Do you have any of your own tips you’d like to add to this list Kalms have contributed below? Which ones have you tried and tested? Feel free to comment…
- Always get up at the same time – even at the weekend.
It might seem like you need a lie in to make up for the sleep you haven’t got, but to break a cycle of sleeping problems you need to train your body into a good sleeping pattern.
- Avoid catnaps during the day.
It’ll only make it harder to get into good sleeping habits.
- Replace caffeine and alcohol with hot milky drinks.
Alcohol won’t help you sleep properly. If you are having trouble cutting out caffeine, set yourself a time in the day past which you don’t have it.
- Unwind with a hot bath and lavender bubbles.
Both will aid sleep by helping you feel more relaxed.

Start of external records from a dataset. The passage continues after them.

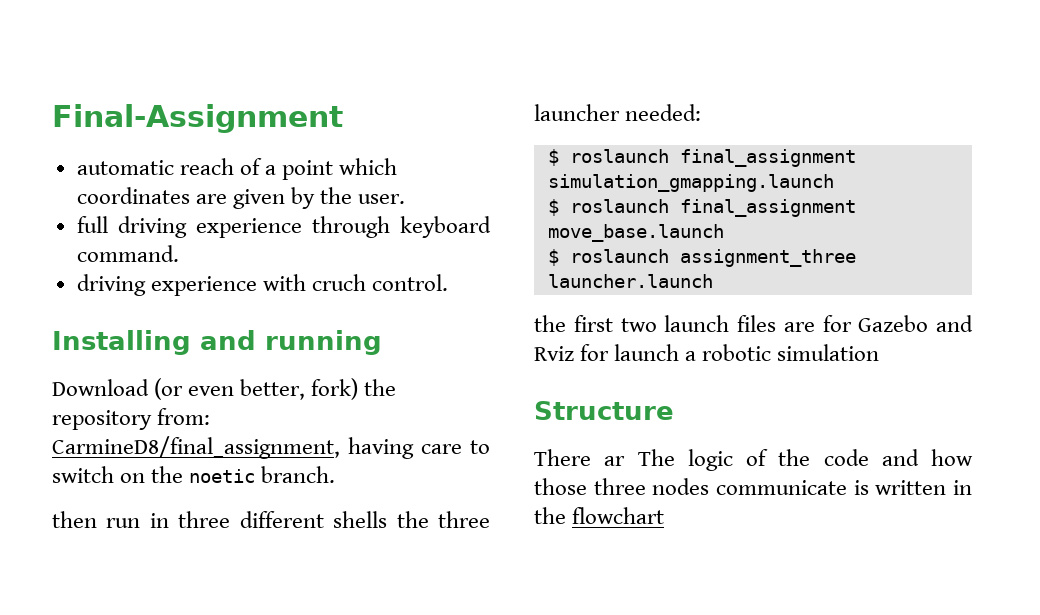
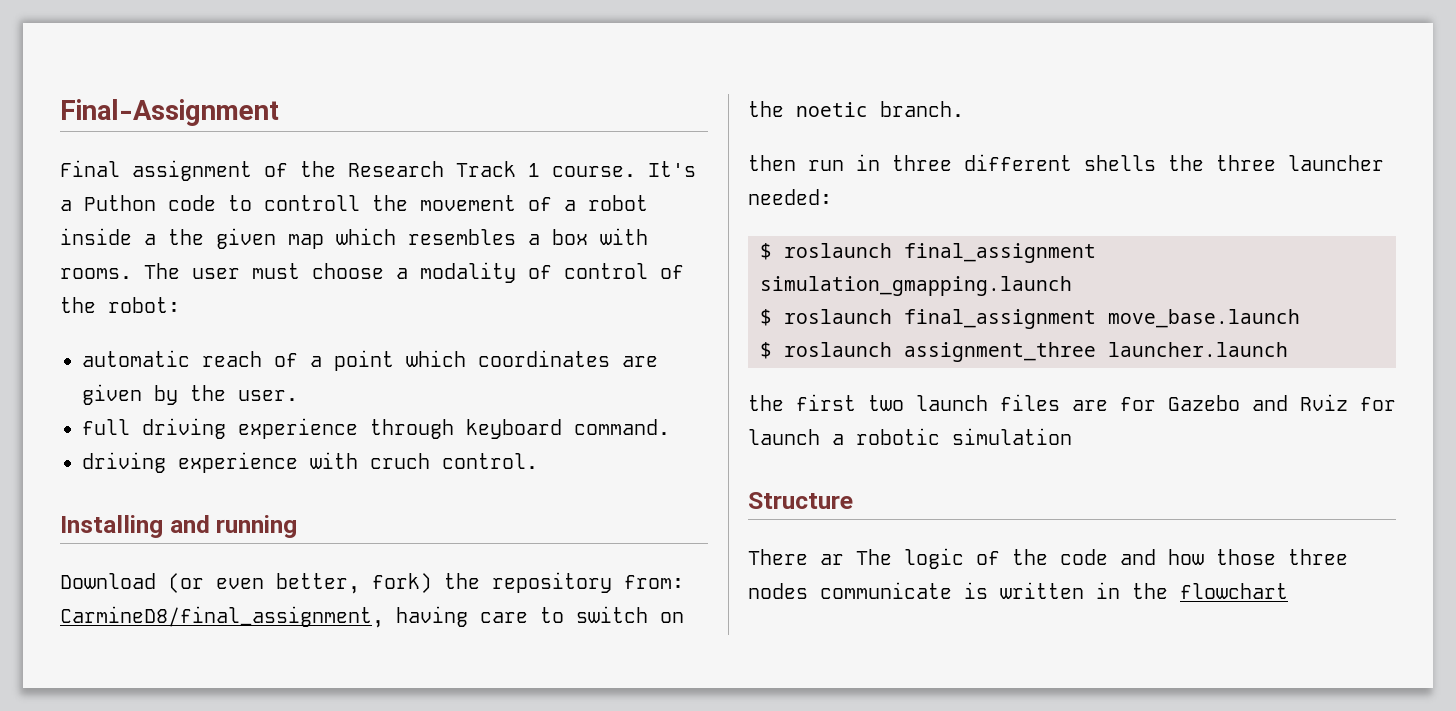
+ Final assignment of the Research Track 1 course. It's a Puthon code to controll the movement of a robot inside a the given map which resembles a box with rooms. The user must choose a modality of control of the robot:

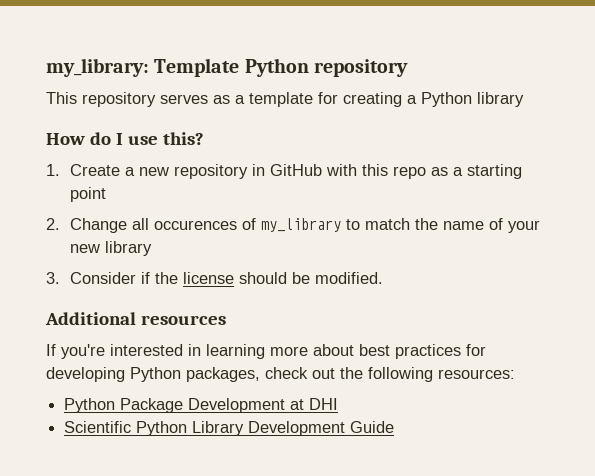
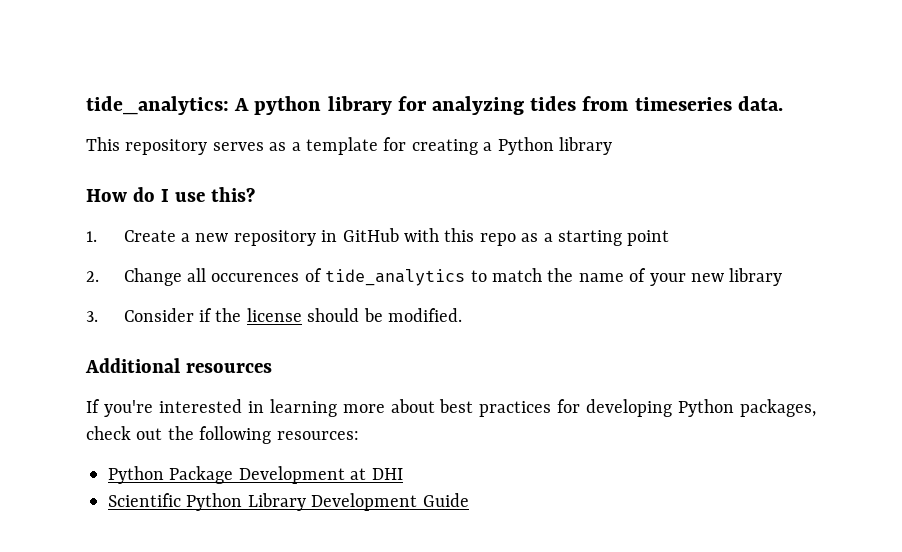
- my_library: Template Python repository
+ tide_analytics: A python library for analyzing tides from timeseries data.
- 2. Change all occurences of my_library to match the name of your new library
+ 2. Change all occurences of tide_analytics to match the name of your new library

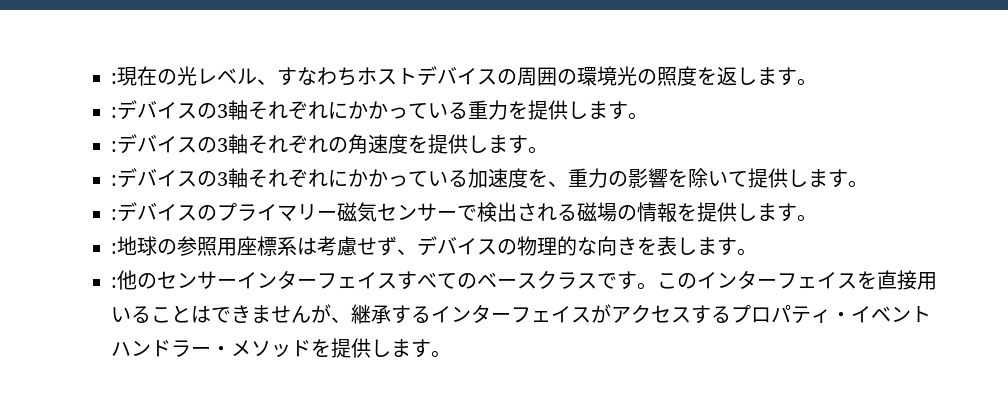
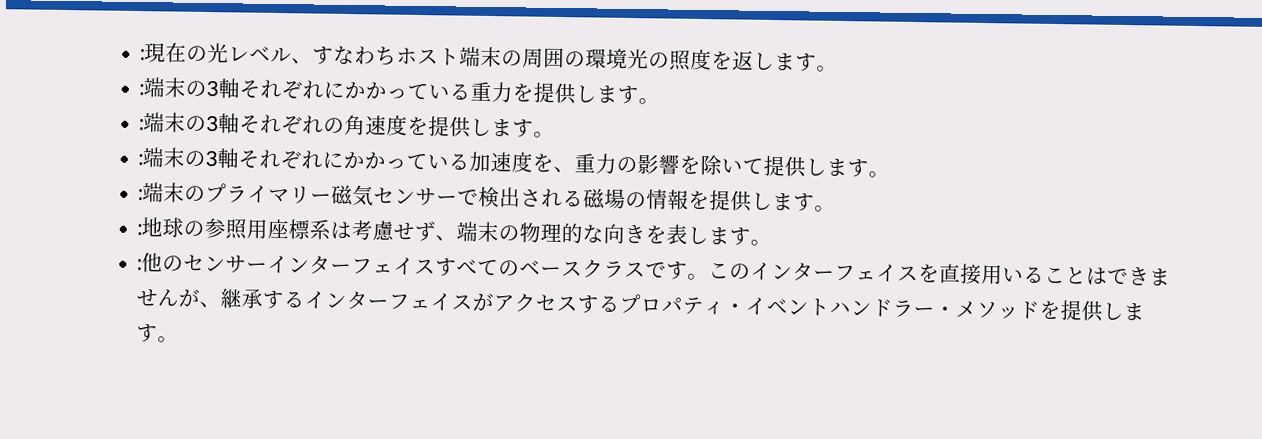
- :現在の光レベル、すなわちホストデバイスの周囲の環境光の照度を返します。
+ :現在の光レベル、すなわちホスト端末の周囲の環境光の照度を返します。
- :デバイスの3軸それぞれにかかっている重力を提供します。
+ :端末の3軸それぞれにかかっている重力を提供します。
- :デバイスの3軸それぞれの角速度を提供します。
+ :端末の3軸それぞれの角速度を提供します。
- :デバイスの3軸それぞれにかかっている加速度を、重力の影響を除いて提供します。
+ :端末の3軸それぞれにかかっている加速度を、重力の影響を除いて提供します。
- :デバイスのプライマリー磁気センサーで検出される磁場の情報を提供します。
+ :端末のプライマリー磁気センサーで検出される磁場の情報を提供します。
- :地球の参照用座標系は考慮せず、デバイスの物理的な向きを表します。
+ :地球の参照用座標系は考慮せず、端末の物理的な向きを表します。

- Exercise during the day.
Exercising at night will actually make you more awake and you’ll find it harder to get to sleep.
- Get to bed at the same time every night.
It’ll help your body prepare itself for sleep.
- Make your bedroom a shrine to sleep.
No TV, no smart phones!
- Alleviate your worries.
Try writing them down before you go to bed.
- Try a traditional herbal remedy.
Valerian root has been used for centuries due to its natural sedative effect.
- Don’t lie there frustrated.
If you can’t sleep, get up and do something (non strenuous) for a while.